« Salafisation » de l’Islam
Deux raisons majeures contribuèrent à développer l’islamisme en France. En 1979, la révolution islamique iranienne galvanisa les islamistes sunnites. Elle leur rendit une forme de fierté et se dirent aussi « s’ils y sont arrivés, pourquoi pas nous ? ». En 1981 en France, la loi de 1901 fut modifiée pour autoriser les étrangers à créer des associations. Ces deux évènements clés permirent aux intégristes de s’organiser : en 1983, des islamistes réussirent à rassembler plusieurs associations religieuses au sein d’une même union, l’Union des Organisations Islamiques en France (UOIF), branche française des Frères Musulmans. Parallèlement, de nombreux islamistes, dont des salafistes, fuyaient la répression de leur pays respectifs et se réfugièrent en Europe, notamment en France. Ce fut le cas d’islamistes algériens, mais aussi tunisiens et autres. Ils ont pu y assouvir sans entrave leur désir de prosélytisme en prenant le contrôle de salles de prière, en créant leurs propres associations « culturelles » ou bien en s’investissant dans des associations maghrébines laïques pour agir de l’intérieur. Ce fut le cas à Grenoble. La relégation dans des quartiers de plus en plus paupérisés et ethniquement homogènes, la crise économique subie de plein fouet par les immigrés, et le racisme persistant furent les autres facteurs qui permirent à la « salafisation » de l’islam de récolter ses premiers fruits dans les années 1980. Avec les années, les associations « culturelles », qui sont en réalité cultuelles, se multiplièrent.

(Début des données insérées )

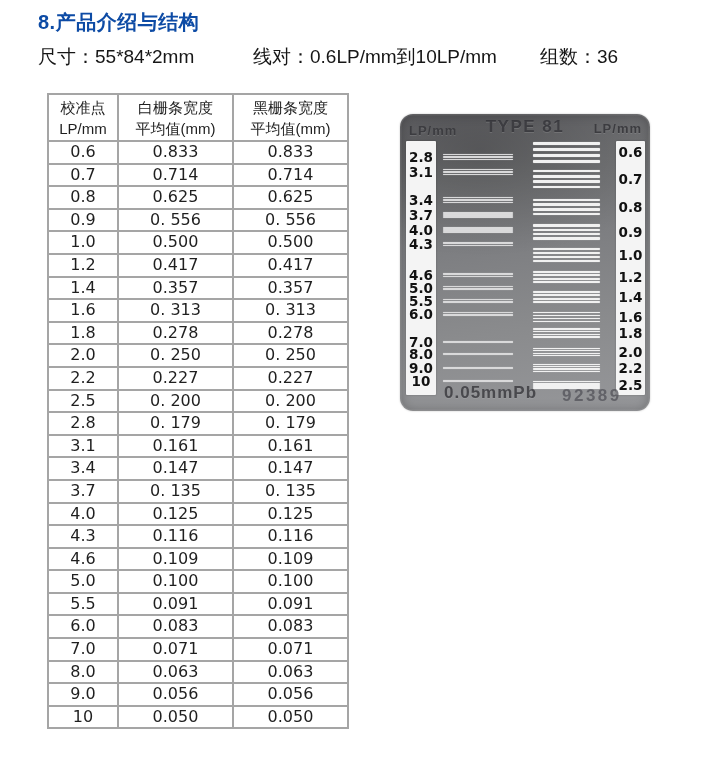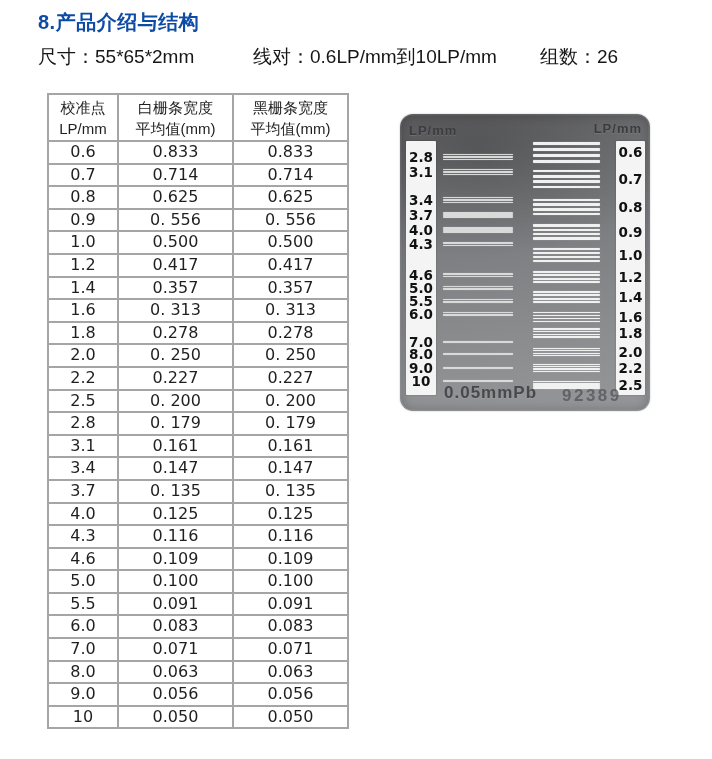"尺寸：55*65*2mm" span.spec { text: 65 -> 84 }
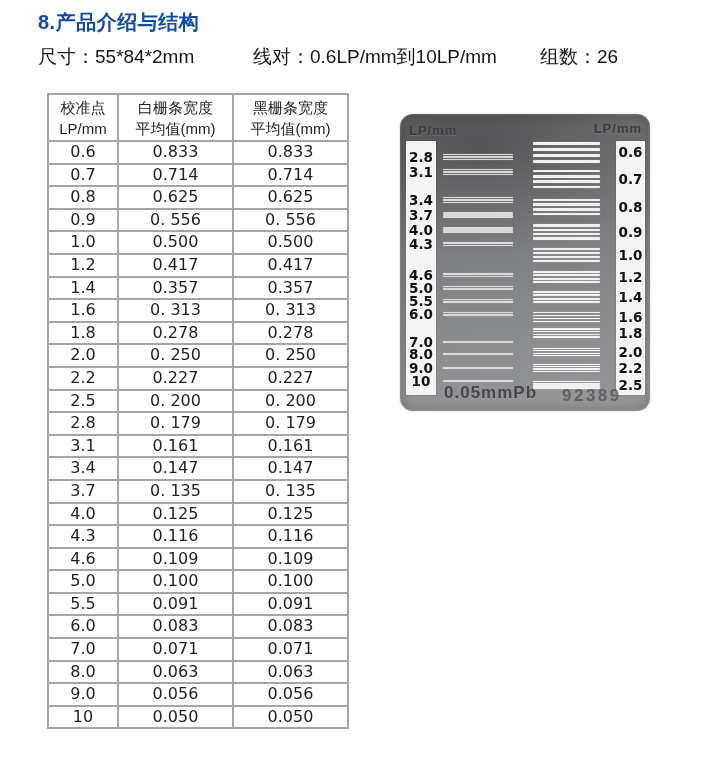"组数：26" span.spec { text: 26 -> 36 }
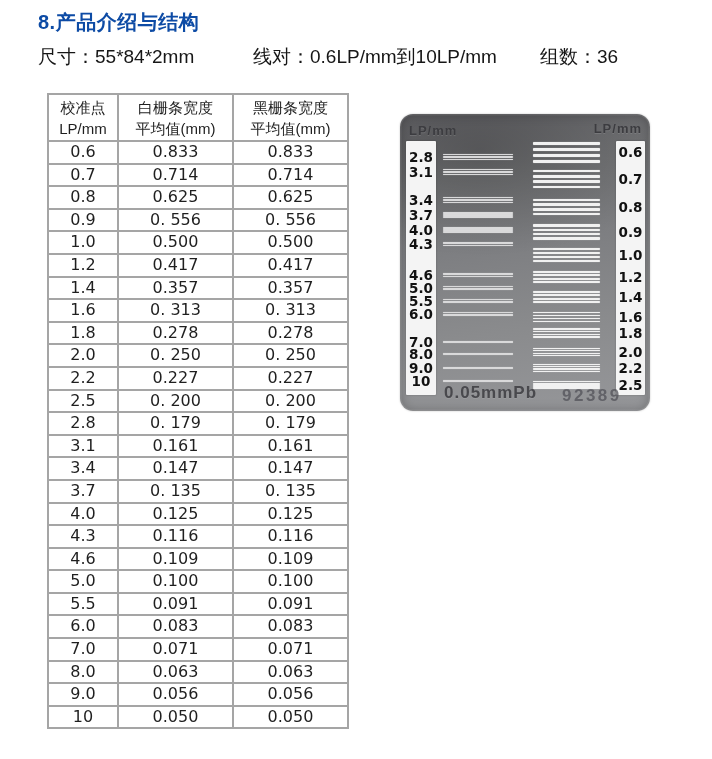"TYPE 81" span.plate-type { html: none -> <span>TYPE 81</span> }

En décembre 1991 éclata la guerre civile algérienne (1991-2002) qui opposa le régime militaire aux islamistes. Cette guerre marquera durablement nos deux pays sur la question de l’intégrisme, du terrorisme, et de l’identité vécue par une partie des habitants des quartiers populaires français.
Les islamistes djihadistes exportèrent le conflit en France. D’abord par la série d’attentats et de tentatives d’attentats sur notre sol, fomentés par le Groupe Islamique Armée (GIA) dans les années 1990. Mais aussi et surtout par une nouvelle vague de réfugiés islamistes qui mirent leurs « compétences » à profit pour faire du prosélytisme dans les quartiers populaires.
Depuis les indépendances et la forte immigration économique puis de regroupement familial dans l’hexagone, les pays d’origine ont tout fait pour garder un contrôle, ou au moins un droit de regard, sur leurs émigrés. C’est particulièrement vrai pour Grenoble, notamment à travers des associations et y compris dans l’organisation du culte. Jusque dans les années 1990, les pays du Maghreb et la Turquie contrôlaient la quasi-totalité des lieux de culte et plusieurs associations, outils importants de leur politique intérieure et étrangère. Les rares mosquées et salles de prières se partageaient selon les pays d’origine.